Setelah vaksinasi MMR, bayi mungkin tidak menunjukkan gejala, kemerahan lokal, bengkak dan nyeri panas, demam dan diare, ruam kulit, dll. Karena fisik yang berbeda, jika gejalanya serius, mereka perlu mencari perawatan medis tepat waktu.
Vaksin MMR adalah vaksin gabungan untuk mencegah campak, gondong dan rubella, dan sebagian besar bayi tidak mengalami gejala yang tidak normal setelah vaksinasi.
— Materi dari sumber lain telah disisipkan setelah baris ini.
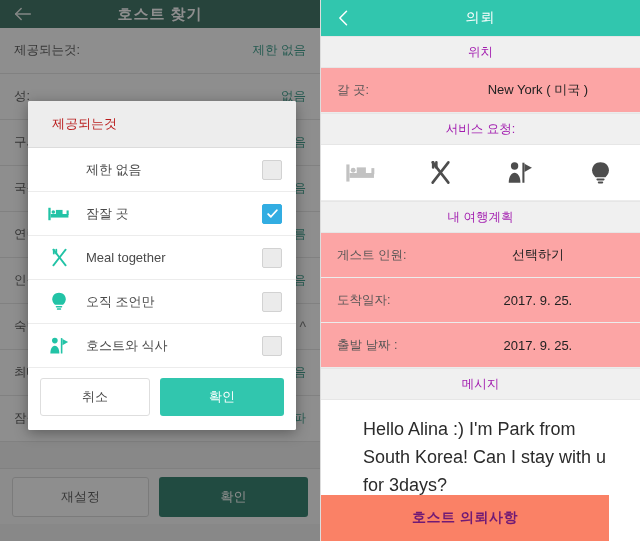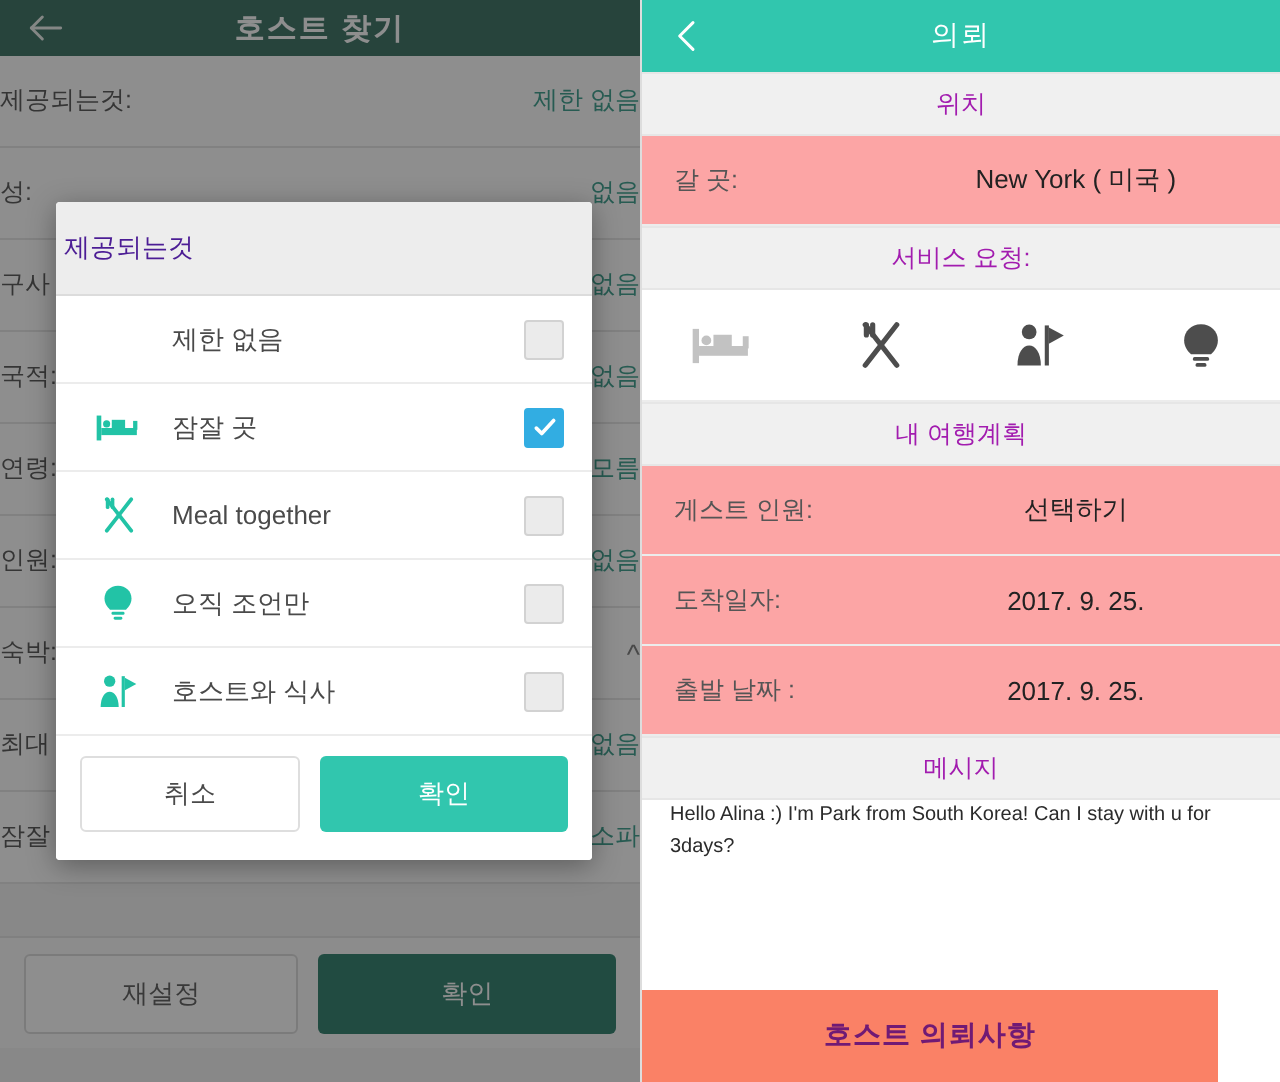"제공되는것:" .lrow { padding: 0 0 -> 0 14px }
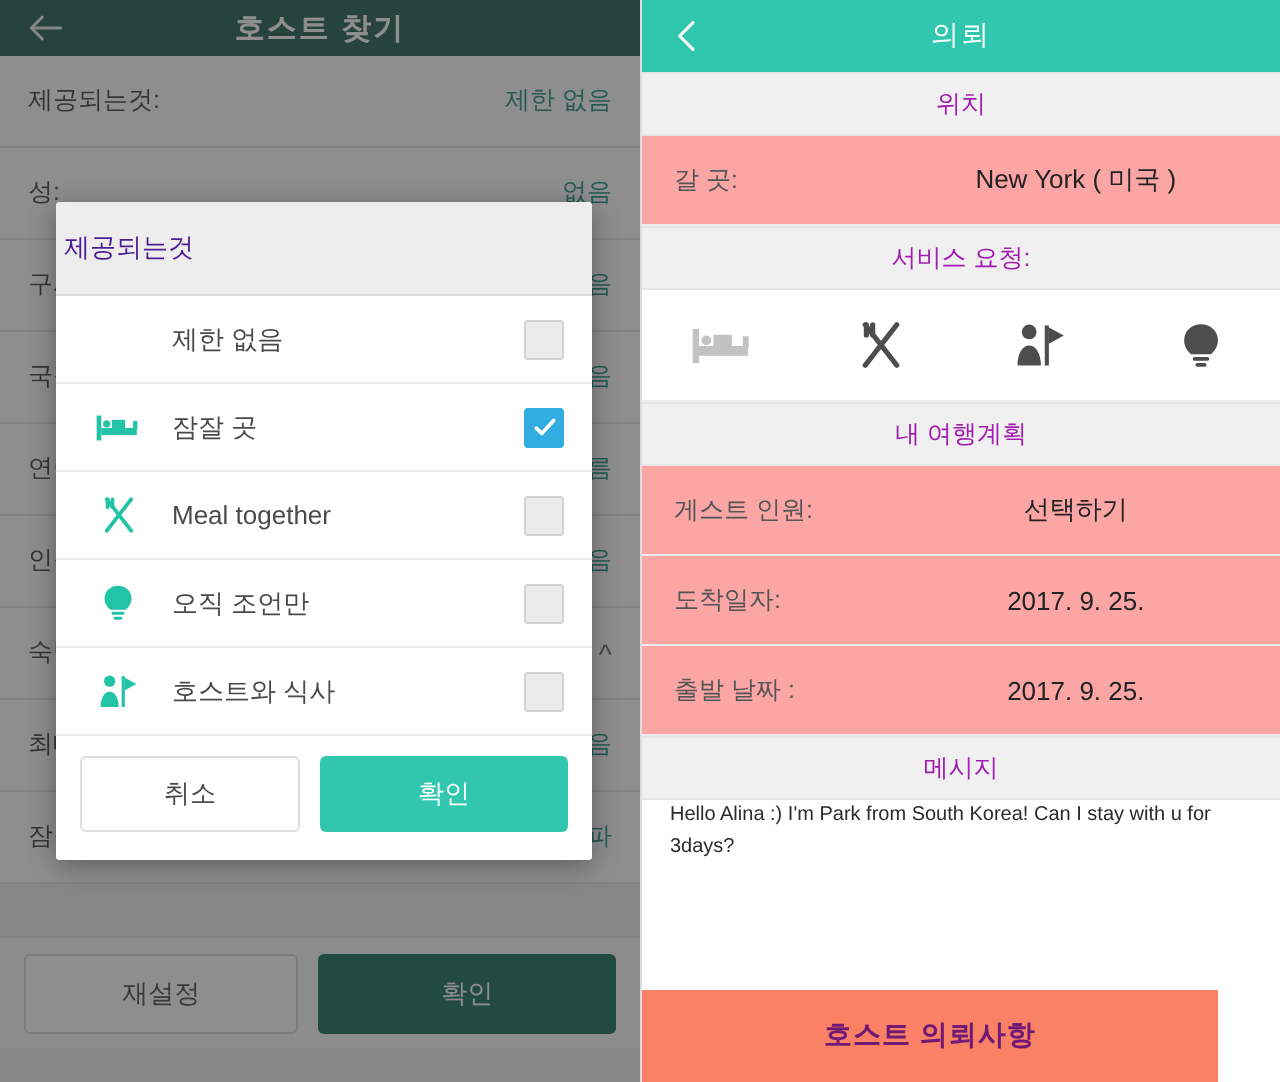"제공되는것" .dialog-header { color: #4c1d95 -> #b91c1c; padding: 14px 4px -> 14px 24px }
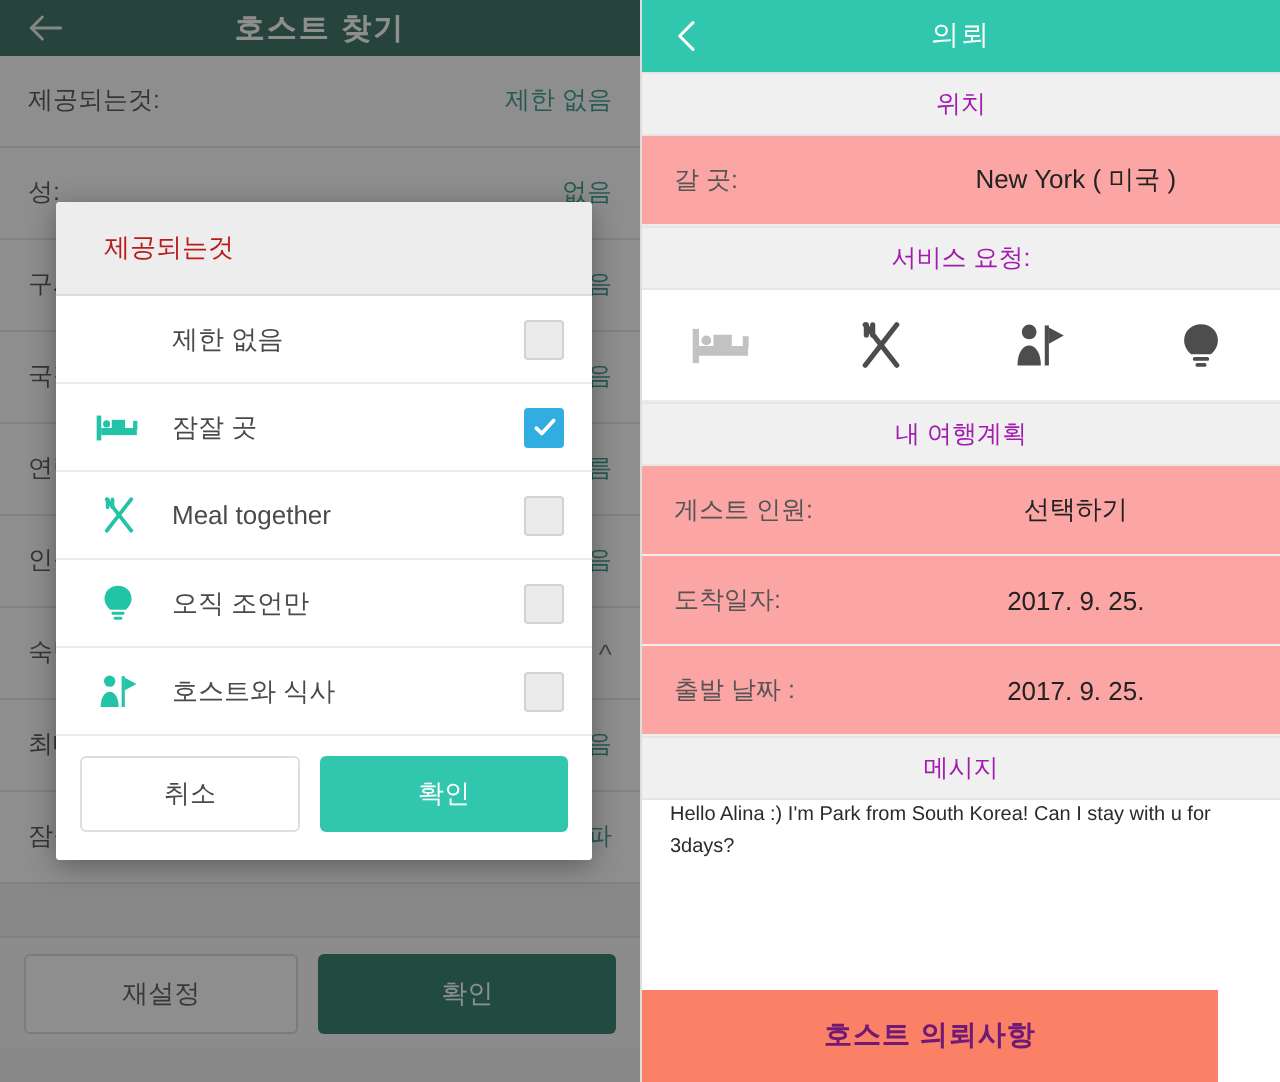"Hello Alina :) I'm Park" .msg-body { font-size: 10px -> 18px; margin-left: none -> 28px; padding: 0 14px -> 16px 14px }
Sejumlah kecil kemerahan di tempat suntikan, pembengkakan dan bintil keras, demam, mual dan diare, ruam kulit dan reaksi merugikan lainnya, adalah reaksi merugikan yang umum terjadi pada vaksinasi untuk fenomena normal, sebagian besar dapat mereda dengan sendirinya, tanpa perawatan khusus.
Jika reaksi samping vaksinasi lebih serius (seperti ruam merah besar, sesak dada, sesak napas, demam tinggi yang terus-menerus, dll.) pertimbangkan bahwa itu disebabkan oleh reaksi alergi yang parah, perlu berkonsultasi dengan dokter tepat waktu untuk mendapatkan pengobatan gejala dan anti-alergi.